RECORDS FOR THE EXERCISE START

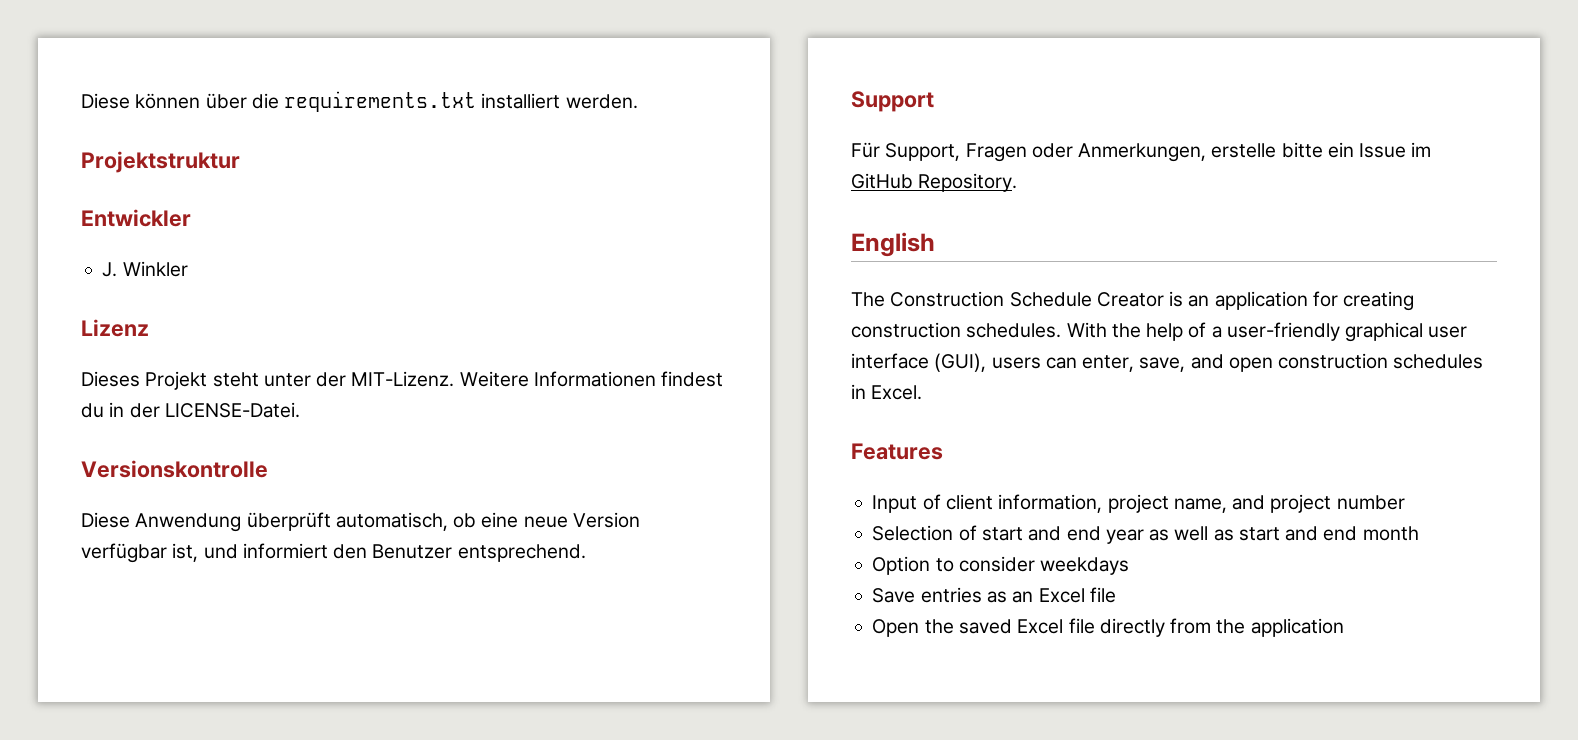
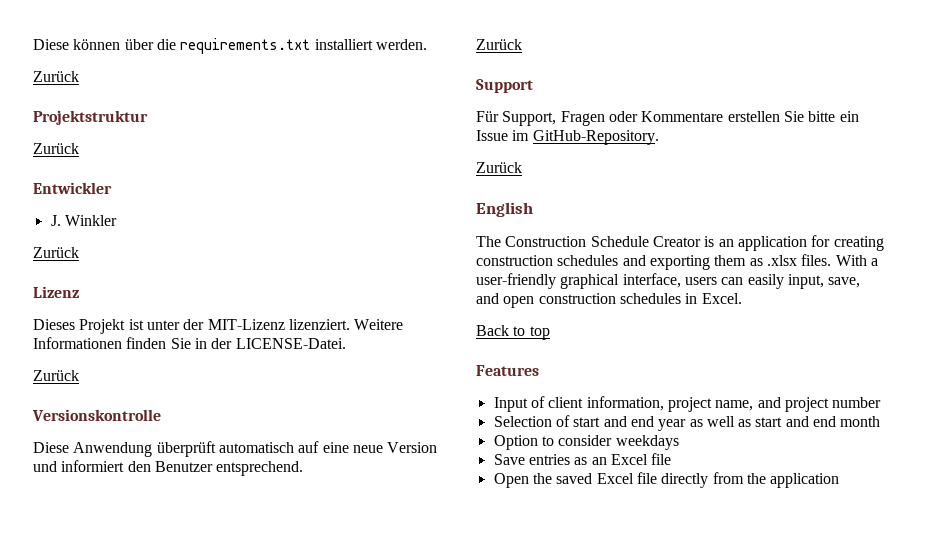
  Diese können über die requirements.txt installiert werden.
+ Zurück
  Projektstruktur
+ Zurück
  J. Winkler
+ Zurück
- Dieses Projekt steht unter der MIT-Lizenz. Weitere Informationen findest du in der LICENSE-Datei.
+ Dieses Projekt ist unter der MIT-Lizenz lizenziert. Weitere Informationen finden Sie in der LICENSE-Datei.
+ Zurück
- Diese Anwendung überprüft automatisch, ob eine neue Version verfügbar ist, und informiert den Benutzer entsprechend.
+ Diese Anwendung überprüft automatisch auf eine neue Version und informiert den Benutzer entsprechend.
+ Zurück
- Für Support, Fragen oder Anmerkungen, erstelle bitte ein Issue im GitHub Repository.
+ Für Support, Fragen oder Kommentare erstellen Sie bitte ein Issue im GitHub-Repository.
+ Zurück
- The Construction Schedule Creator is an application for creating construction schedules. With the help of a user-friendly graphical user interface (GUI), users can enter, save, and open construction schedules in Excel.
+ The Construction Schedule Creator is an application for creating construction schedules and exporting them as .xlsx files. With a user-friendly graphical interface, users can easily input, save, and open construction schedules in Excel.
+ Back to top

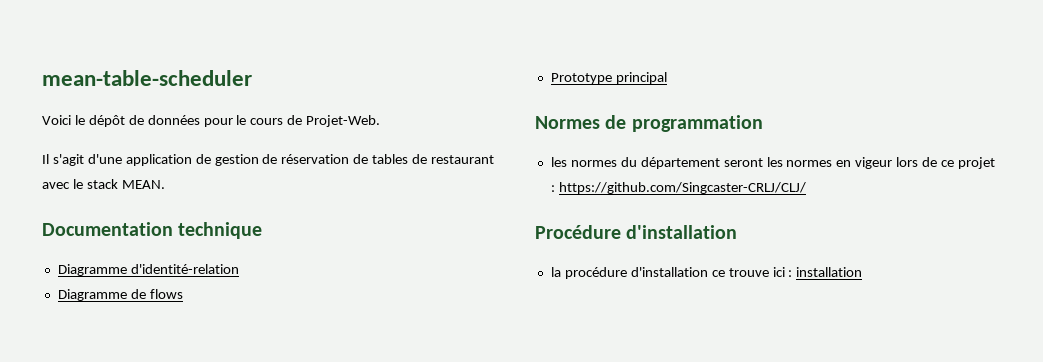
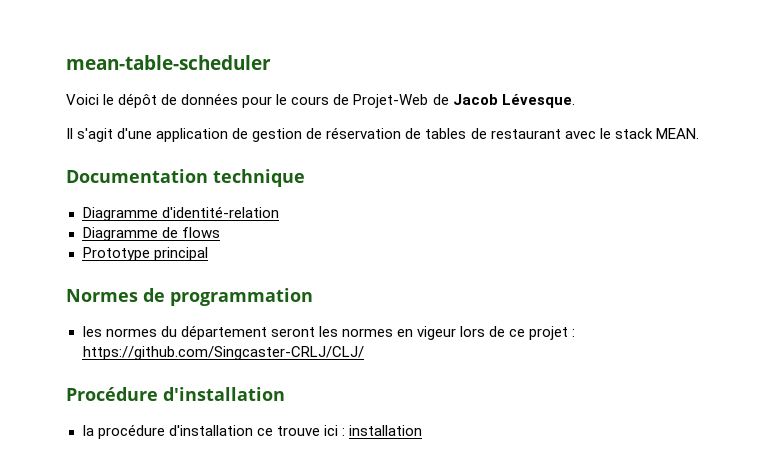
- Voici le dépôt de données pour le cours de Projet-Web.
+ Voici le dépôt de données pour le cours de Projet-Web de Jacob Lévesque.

RECORDS FOR THE EXERCISE END

> [TASK BRIEF] Please repeat the entries exactly. Do not include the pictures.

> [RESULT BELOW]
  Diese können über die requirements.txt installiert werden.
+ Zurück
  Projektstruktur
+ Zurück
  J. Winkler
+ Zurück
- Dieses Projekt steht unter der MIT-Lizenz. Weitere Informationen findest du in der LICENSE-Datei.
+ Dieses Projekt ist unter der MIT-Lizenz lizenziert. Weitere Informationen finden Sie in der LICENSE-Datei.
+ Zurück
- Diese Anwendung überprüft automatisch, ob eine neue Version verfügbar ist, und informiert den Benutzer entsprechend.
+ Diese Anwendung überprüft automatisch auf eine neue Version und informiert den Benutzer entsprechend.
+ Zurück
- Für Support, Fragen oder Anmerkungen, erstelle bitte ein Issue im GitHub Repository.
+ Für Support, Fragen oder Kommentare erstellen Sie bitte ein Issue im GitHub-Repository.
+ Zurück
- The Construction Schedule Creator is an application for creating construction schedules. With the help of a user-friendly graphical user interface (GUI), users can enter, save, and open construction schedules in Excel.
+ The Construction Schedule Creator is an application for creating construction schedules and exporting them as .xlsx files. With a user-friendly graphical interface, users can easily input, save, and open construction schedules in Excel.
+ Back to top

- Voici le dépôt de données pour le cours de Projet-Web.
+ Voici le dépôt de données pour le cours de Projet-Web de Jacob Lévesque.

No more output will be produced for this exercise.